- _Work task_
Output exactly the lines below, starting with the line that has "function in apiClient.js" and going on through the line that has "уроки от selfedu", both included, and no other lines.

- _Records contained in a dataset_
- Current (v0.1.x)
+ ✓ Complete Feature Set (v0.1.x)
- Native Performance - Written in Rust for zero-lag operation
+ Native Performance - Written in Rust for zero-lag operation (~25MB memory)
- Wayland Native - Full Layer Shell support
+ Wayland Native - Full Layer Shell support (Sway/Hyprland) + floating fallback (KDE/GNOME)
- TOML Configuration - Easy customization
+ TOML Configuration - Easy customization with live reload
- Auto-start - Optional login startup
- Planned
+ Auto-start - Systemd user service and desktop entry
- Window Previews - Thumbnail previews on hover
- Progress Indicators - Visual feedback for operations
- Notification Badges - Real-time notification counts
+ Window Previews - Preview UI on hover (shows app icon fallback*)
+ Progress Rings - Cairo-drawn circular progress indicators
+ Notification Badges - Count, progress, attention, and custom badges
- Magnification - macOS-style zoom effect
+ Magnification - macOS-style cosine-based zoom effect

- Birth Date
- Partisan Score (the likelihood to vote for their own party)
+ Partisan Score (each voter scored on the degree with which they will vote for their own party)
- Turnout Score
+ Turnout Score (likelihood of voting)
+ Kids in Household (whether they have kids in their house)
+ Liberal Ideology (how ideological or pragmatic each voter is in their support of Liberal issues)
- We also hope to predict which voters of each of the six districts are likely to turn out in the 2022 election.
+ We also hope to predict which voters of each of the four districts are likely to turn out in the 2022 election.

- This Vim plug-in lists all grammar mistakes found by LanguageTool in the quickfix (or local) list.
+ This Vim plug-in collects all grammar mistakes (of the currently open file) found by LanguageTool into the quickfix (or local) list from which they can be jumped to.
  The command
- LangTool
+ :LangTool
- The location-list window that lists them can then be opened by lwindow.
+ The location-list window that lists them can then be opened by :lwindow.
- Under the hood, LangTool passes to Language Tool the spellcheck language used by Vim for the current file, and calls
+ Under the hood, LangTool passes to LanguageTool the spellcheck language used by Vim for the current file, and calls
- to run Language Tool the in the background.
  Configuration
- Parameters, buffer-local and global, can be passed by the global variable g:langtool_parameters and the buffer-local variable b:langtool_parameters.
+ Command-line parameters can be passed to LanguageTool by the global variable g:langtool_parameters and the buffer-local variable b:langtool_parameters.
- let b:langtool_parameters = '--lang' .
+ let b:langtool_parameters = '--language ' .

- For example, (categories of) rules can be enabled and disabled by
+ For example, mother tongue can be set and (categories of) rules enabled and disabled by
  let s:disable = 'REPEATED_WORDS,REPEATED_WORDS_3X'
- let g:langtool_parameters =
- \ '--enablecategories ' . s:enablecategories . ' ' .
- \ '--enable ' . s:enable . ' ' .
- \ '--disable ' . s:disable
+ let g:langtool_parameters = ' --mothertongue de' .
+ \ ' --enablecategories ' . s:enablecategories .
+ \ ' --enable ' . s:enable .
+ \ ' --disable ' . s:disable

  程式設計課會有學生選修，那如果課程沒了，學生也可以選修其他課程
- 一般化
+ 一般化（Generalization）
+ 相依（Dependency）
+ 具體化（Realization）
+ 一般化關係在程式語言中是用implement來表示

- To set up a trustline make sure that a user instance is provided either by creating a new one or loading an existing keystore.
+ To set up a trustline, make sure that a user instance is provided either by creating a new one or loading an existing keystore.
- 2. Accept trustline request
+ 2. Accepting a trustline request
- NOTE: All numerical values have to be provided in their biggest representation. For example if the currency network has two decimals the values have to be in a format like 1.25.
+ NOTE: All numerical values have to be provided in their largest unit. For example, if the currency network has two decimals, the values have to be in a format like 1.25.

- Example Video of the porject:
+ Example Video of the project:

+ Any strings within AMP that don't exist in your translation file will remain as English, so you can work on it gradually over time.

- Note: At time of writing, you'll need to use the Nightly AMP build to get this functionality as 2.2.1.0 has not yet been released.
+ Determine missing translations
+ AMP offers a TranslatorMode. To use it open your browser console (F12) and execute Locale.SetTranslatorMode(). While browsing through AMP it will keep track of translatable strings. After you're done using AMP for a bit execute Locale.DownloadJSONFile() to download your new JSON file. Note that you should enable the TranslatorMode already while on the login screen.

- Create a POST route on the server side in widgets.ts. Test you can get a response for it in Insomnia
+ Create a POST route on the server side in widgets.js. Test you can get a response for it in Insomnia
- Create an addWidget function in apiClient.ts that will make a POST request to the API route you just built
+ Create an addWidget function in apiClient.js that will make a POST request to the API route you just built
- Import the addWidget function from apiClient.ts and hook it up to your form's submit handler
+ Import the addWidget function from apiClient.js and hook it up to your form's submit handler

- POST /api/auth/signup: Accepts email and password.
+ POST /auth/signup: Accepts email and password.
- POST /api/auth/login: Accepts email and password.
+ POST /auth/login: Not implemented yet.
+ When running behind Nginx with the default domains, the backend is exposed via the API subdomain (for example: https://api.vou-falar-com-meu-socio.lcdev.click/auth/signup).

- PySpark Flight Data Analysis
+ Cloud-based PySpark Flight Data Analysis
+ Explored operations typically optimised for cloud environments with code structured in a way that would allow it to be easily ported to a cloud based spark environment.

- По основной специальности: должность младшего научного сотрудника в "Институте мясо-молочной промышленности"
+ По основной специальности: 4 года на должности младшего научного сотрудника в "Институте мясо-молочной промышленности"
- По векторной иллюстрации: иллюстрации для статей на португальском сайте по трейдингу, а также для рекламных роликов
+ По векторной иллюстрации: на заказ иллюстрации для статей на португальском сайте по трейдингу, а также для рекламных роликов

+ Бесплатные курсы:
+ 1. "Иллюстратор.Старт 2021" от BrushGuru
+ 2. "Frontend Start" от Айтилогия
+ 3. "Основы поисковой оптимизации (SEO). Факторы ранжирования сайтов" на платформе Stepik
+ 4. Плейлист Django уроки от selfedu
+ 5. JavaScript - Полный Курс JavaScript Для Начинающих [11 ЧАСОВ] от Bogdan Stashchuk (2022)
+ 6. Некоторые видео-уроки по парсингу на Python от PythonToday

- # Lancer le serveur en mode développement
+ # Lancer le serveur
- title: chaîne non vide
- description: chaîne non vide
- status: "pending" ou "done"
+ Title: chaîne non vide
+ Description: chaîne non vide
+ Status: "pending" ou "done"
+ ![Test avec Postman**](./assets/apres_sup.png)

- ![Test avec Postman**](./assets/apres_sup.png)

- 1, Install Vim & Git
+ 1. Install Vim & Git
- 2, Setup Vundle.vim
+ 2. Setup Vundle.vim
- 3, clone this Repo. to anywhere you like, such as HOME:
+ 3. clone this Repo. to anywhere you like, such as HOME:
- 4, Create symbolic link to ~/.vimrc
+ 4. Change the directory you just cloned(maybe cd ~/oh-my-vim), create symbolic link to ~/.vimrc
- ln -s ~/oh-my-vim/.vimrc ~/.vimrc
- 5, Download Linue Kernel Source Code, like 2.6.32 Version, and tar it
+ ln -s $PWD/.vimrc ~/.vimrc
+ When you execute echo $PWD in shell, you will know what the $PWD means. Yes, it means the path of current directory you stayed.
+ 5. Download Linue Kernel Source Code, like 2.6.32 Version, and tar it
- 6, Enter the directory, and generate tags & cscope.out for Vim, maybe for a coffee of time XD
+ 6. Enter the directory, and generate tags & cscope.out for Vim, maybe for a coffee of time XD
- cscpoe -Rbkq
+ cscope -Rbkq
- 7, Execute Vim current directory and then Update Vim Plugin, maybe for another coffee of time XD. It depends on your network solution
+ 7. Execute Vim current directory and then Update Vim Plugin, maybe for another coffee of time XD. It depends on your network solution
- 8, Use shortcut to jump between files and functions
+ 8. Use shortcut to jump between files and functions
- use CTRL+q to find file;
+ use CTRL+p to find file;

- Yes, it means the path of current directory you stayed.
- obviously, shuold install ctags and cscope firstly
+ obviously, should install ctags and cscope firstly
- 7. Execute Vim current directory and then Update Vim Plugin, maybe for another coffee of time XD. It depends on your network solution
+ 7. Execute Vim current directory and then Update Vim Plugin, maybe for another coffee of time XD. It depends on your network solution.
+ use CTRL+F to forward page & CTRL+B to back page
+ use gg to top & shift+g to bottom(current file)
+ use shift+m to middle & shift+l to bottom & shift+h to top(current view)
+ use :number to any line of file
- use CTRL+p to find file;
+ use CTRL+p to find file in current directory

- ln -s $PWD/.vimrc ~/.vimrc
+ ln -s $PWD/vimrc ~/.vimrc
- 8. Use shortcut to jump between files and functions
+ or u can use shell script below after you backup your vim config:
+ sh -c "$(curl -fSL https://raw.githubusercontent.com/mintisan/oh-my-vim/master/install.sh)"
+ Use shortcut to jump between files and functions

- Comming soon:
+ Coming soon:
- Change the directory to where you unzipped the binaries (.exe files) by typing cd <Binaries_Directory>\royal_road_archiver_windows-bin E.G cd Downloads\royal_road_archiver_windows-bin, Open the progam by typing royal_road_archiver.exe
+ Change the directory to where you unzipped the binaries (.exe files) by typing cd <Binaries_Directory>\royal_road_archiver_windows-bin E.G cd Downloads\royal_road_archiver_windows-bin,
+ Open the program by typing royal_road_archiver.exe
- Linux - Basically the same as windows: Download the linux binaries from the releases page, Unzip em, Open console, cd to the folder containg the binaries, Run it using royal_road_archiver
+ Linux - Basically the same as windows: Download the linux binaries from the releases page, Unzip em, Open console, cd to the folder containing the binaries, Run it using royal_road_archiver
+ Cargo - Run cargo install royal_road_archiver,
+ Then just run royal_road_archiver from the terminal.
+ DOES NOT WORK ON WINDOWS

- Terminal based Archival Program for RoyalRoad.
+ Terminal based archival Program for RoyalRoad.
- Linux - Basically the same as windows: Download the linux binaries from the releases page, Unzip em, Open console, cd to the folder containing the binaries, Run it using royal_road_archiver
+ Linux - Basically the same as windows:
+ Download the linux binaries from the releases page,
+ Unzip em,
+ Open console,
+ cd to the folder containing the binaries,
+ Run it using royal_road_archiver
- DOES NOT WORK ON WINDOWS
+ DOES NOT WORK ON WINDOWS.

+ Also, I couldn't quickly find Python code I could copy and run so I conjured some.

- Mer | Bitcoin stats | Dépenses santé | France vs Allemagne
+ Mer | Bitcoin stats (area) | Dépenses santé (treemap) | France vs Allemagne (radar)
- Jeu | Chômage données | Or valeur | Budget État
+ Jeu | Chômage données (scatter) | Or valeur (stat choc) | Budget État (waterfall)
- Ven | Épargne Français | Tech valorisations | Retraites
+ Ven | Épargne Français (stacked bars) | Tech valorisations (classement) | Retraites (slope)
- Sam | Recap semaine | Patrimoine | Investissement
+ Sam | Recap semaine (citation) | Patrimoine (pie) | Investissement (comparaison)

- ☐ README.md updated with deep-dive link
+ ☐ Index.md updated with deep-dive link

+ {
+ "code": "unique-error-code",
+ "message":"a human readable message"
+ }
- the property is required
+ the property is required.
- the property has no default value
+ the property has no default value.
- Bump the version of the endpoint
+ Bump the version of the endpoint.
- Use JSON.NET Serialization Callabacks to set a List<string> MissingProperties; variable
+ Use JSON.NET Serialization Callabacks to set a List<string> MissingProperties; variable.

- _Response to this exercise_
+ Create an addWidget function in apiClient.js that will make a POST request to the API route you just built
- Import the addWidget function from apiClient.ts and hook it up to your form's submit handler
+ Import the addWidget function from apiClient.js and hook it up to your form's submit handler

- POST /api/auth/signup: Accepts email and password.
+ POST /auth/signup: Accepts email and password.
- POST /api/auth/login: Accepts email and password.
+ POST /auth/login: Not implemented yet.
+ When running behind Nginx with the default domains, the backend is exposed via the API subdomain (for example: https://api.vou-falar-com-meu-socio.lcdev.click/auth/signup).

- PySpark Flight Data Analysis
+ Cloud-based PySpark Flight Data Analysis
+ Explored operations typically optimised for cloud environments with code structured in a way that would allow it to be easily ported to a cloud based spark environment.

- По основной специальности: должность младшего научного сотрудника в "Институте мясо-молочной промышленности"
+ По основной специальности: 4 года на должности младшего научного сотрудника в "Институте мясо-молочной промышленности"
- По векторной иллюстрации: иллюстрации для статей на португальском сайте по трейдингу, а также для рекламных роликов
+ По векторной иллюстрации: на заказ иллюстрации для статей на португальском сайте по трейдингу, а также для рекламных роликов

+ Бесплатные курсы:
+ 1. "Иллюстратор.Старт 2021" от BrushGuru
+ 2. "Frontend Start" от Айтилогия
+ 3. "Основы поисковой оптимизации (SEO). Факторы ранжирования сайтов" на платформе Stepik
+ 4. Плейлист Django уроки от selfedu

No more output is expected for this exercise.